### WHAT TO DO
In the records below, find each line with the word "KEBUN" and copy it.

*** Begin section ***

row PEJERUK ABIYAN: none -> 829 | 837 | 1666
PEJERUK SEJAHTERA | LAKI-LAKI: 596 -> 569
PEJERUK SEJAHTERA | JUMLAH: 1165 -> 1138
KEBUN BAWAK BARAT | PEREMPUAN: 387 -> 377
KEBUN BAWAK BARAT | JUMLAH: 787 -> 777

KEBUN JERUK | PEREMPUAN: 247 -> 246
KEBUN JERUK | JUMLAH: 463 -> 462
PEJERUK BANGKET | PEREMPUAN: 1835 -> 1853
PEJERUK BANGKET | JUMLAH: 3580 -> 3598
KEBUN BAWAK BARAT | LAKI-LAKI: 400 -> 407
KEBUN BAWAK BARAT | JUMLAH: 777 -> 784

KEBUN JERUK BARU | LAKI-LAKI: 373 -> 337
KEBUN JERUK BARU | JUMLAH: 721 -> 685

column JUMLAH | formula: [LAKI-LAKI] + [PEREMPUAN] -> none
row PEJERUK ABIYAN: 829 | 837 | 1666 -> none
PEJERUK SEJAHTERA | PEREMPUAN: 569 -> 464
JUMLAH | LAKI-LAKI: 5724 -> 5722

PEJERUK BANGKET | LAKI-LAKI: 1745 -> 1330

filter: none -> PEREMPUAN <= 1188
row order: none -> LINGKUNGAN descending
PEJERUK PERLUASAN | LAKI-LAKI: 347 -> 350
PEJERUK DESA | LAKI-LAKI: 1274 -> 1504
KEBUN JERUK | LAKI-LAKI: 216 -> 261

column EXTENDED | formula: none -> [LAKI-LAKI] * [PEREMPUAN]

*** End section ***

### RESULT FOR THIS TASK
KEBUN BAWAK BARAT | PEREMPUAN: 387 -> 377
KEBUN BAWAK BARAT | JUMLAH: 787 -> 777
KEBUN JERUK | PEREMPUAN: 247 -> 246
KEBUN JERUK | JUMLAH: 463 -> 462
KEBUN BAWAK BARAT | LAKI-LAKI: 400 -> 407
KEBUN BAWAK BARAT | JUMLAH: 777 -> 784
KEBUN JERUK BARU | LAKI-LAKI: 373 -> 337
KEBUN JERUK BARU | JUMLAH: 721 -> 685
KEBUN JERUK | LAKI-LAKI: 216 -> 261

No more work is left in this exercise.